2004-02-02 Thread Kalnichevski, Oleg
 Mike and Oleg, the stack trace Srini included indicates that HttpClient is
 attempting to create a new timeout thread on every connection - does this
 always occur or is it just one timeout thread per httpclient instance?  It
 would be ideal if we could reduce this to one static thread as starting
 threads is never nice for server side apps.  Not sure how feasible that is
 though.

Hi Srini,
HttpClient uses an additional controller thread to work around the limitation of older 
( 1.4) JDKs which do not provide a possibility to set connect timeout. If you do not 
really need to control connect timeout (for instance, when communicating with an 
intranet site with good availability) simply set connect timeout to. That will prevent 
HttpClient from spawning an additional thread per request.

Adrian, et al
Another possibility to use reflection to set connect timeout using the Socket methods 
when running in JVM 1.4 or above

Oleg



-Original Message-
From: Adrian Sutton [mailto:[EMAIL PROTECTED]
Sent: Monday, February 02, 2004 09:03
To: Commons HttpClient Project
Subject: Re: Memory Leaks when web server hangs


On 2/2/04 2:00 PM, Srinivas Vemula [EMAIL PROTECTED] wrote:

 Hi All,
   We are seeing thread leaks when having client open connections to a web
 server that hangs. Has any one seen this happening?? How do we ensure that the
 library correctly closes  socket connections on failures, cleaning up system
 resources, and  threads actually finish in  the timeout period and get freed
 up.
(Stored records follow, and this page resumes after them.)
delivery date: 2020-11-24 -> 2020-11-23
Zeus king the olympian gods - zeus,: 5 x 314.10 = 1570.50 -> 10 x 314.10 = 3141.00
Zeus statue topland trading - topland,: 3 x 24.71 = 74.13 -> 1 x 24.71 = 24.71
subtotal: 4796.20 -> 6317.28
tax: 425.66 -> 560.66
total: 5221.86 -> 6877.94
Would using MultiThreadedHttpConnectionManager
 file:///D:/silkroad/http-commons/commons-httpclient-2.0-rc3/docs/threading.ht
 ml#MultiThreadedHttpConnectionManager   be of any help??

Hi Srini,
If you're using the same HttpClient instance across multiple threads, you
must use the MultiThreadedHttpConnectionManager or you'll run into strange
problems.  If you're using separate HttpClient instances, you may as well
stick with the single threaded (default) connection manager.

In terms of connections hanging - you probably want to look into the
setConnectionTimeout and setTimeout methods of the HttpClient class.  These
allow you to control how long HttpClient waits when making a connection and
how long it waits for data once the connection is established.  If you have
set either of these to 0 (not sure what the default is, it may be platform
specific) the connection will never timeout which sounds a lot like what
you're seeing.

Mike and Oleg, the stack trace Srini included indicates that HttpClient is
attempting to create a new timeout thread on every connection - does this
always occur or is it just one timeout thread per httpclient instance?  It
would be ideal if we could reduce this to one static thread as starting
threads is never nice for server side apps.  Not sure how feasible that is
though.

 Srini

Regards,

Adrian Sutton.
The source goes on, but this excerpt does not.